San Miguel Corp. (SMC) ‘Series 2’ Preferred Shares

A few days ago, I drove by a Petron outlet to gas up and noticed a poster advertising San Miguel Corporation (SMC)‘s public offering of its “Series 2” Preferred Shares. There’s nothing illegal about the advertisement. SMC is a primary stockholder of Petron Corp. and they can advertise anything in any of their Petron branches.

San Miguel Corporation SMC logoWhat I found interesting and weird, at the same time, is the fact that SMC appears to be aggressively promoting the Preferred Shares. With the posters on Petron outlets, surely SMC’s goal is not to reach out to brokers and institutional investors but to individual investors like us who simply drive by a gasoline station to fuel up.

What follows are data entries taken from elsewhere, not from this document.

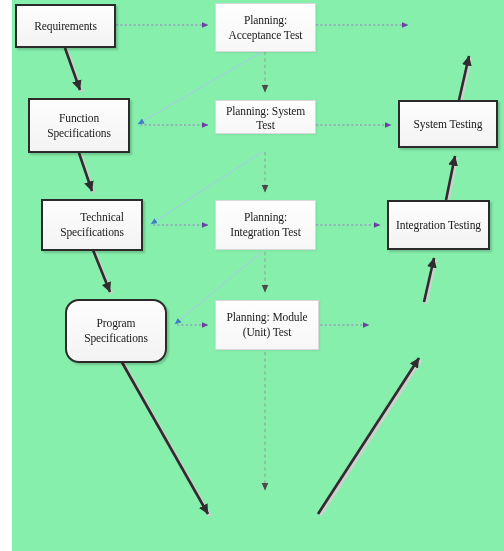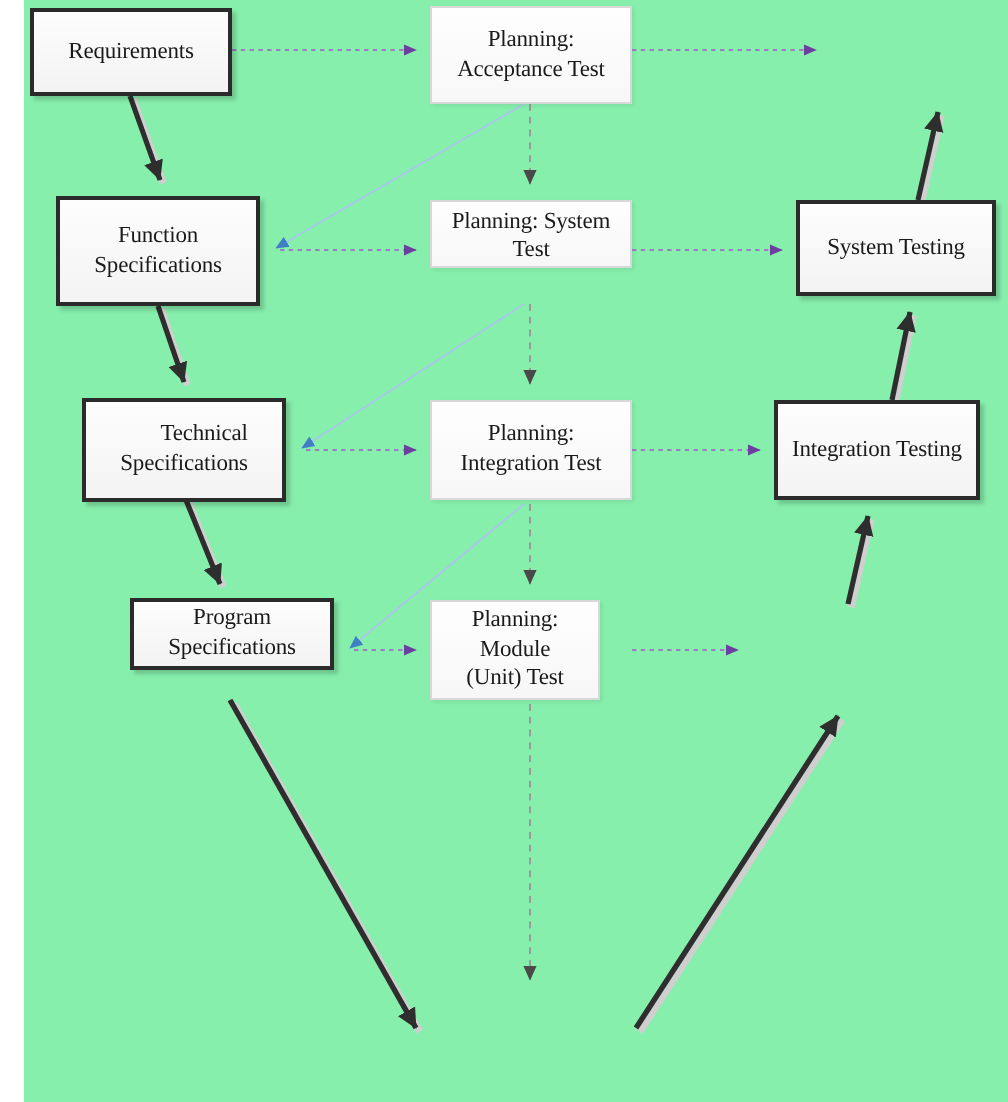--- a/index.html
+++ b/index.html
@@ -171,7 +171,7 @@
 Specifications</span>
   </div>
 
-  <div class="node node-strong" style="left:53px; top:299px; width:102px; height:36px;">
+  <div class="node node-strong" style="left:53px; top:299px; width:102px; height:64px;border-radius:14px;">
     <span class="node-label">Program
 Specifications</span>
   </div>

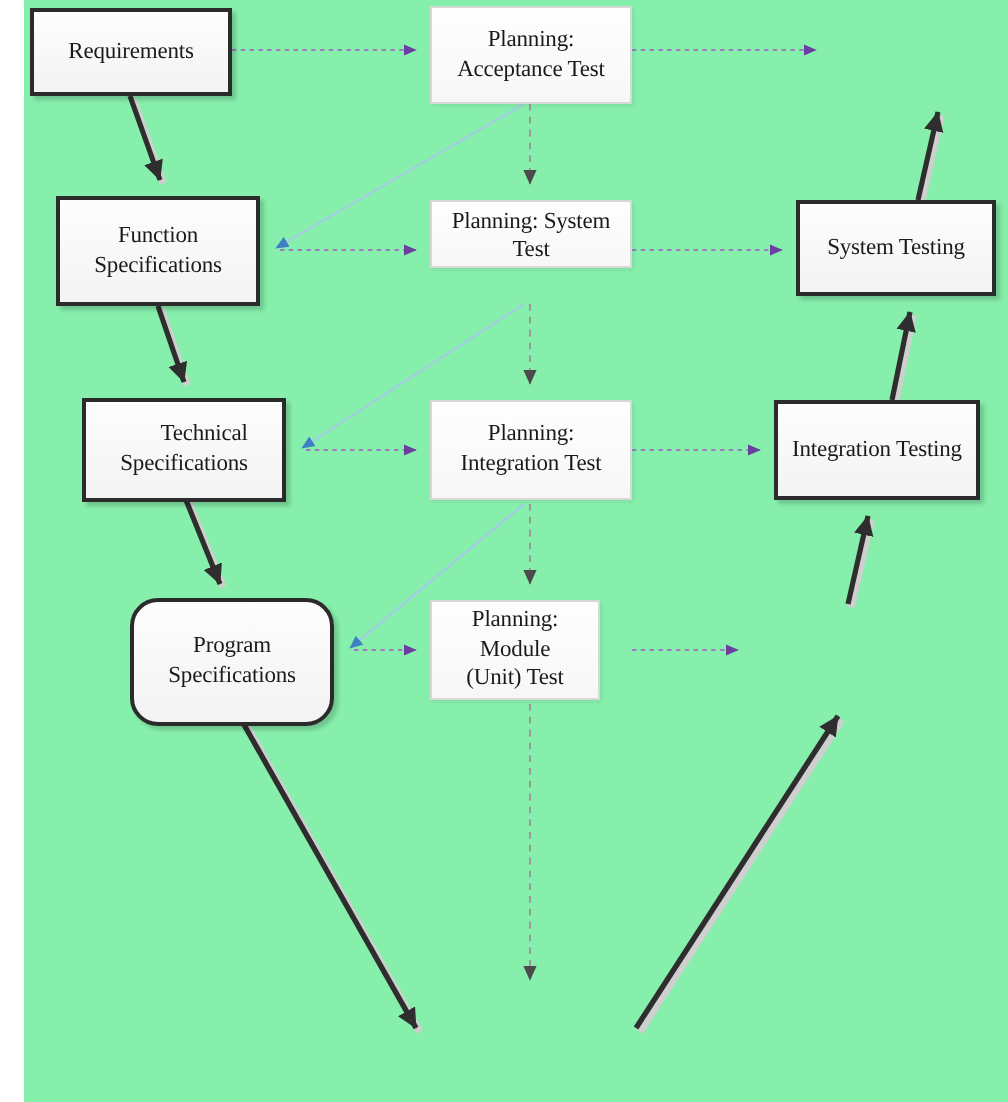--- a/index.html
+++ b/index.html
@@ -191,7 +191,7 @@
 Integration Test</span>
   </div>
 
-  <div class="node node-light" style="left:203px; top:300px; width:85px; height:50px;">
+  <div class="node node-light" style="left:203px; top:300px; width:104px; height:50px;">
     <span class="node-label">Planning: Module
 (Unit) Test</span>
   </div>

I understand that it is one way of drumming up demand especially since the offering period will be over in two weeks. I just can’t figure out if the ads mean there was lackluster reception among investors or it’s just one of Ramon Ang’s non-traditional ways to promote a financial product.

Either way, I still have yet to decide whether to subscribe to the new shares or not. Since the offering period ends on September 14, I have around two weeks to think.

SMC “Series 2” Preferred Shares

In early August, food and beverage conglomerate San Miguel Corporation announced it is offering to the public up to P80 billion worth of “Series 2” perpetual preferred shares. The base offer is comprised of 960 million shares priced at P75.00 each, with an option to issue an additional 107 million shares if there is strong demand.

Majority of the proceeds, P72.8 billion to be exact, will be used to redeem the “Series 1” preferred shares previously issued by the company. This also explains why the new shares are called “Series 2.”  SMC’s primary intent is to reduce the cost of capital, that is, to refinance previously issued high-interest paying shares by issuing new low-interest paying shares.

Capital Refinancing

Although the refinancing move is commendable, I still am not sure how it will affect the overall operations of the company. I want to see where SMC President Ramon Ang will use the interest savings.

Will he use the money to revitalize SMC’s food and beverage firms (San Miguel Brewery and Purefoods)? Or will it be used to prop up San Miguel’s real estate business?  Or is Ramon Ang still not done with his acquisition spree and would look to add more to the conglomerate’s already diversified portfolio that includes, among others, Meralco (utilities), Philippine Airlines (transportation) and Liberty Telecoms (now wi-Tribe 4G, internet provider)?

If I’ll know what SMC plans to do with the interest that they’ll be able to save, then that’s when I can know if it will be worth it to invest in the shares.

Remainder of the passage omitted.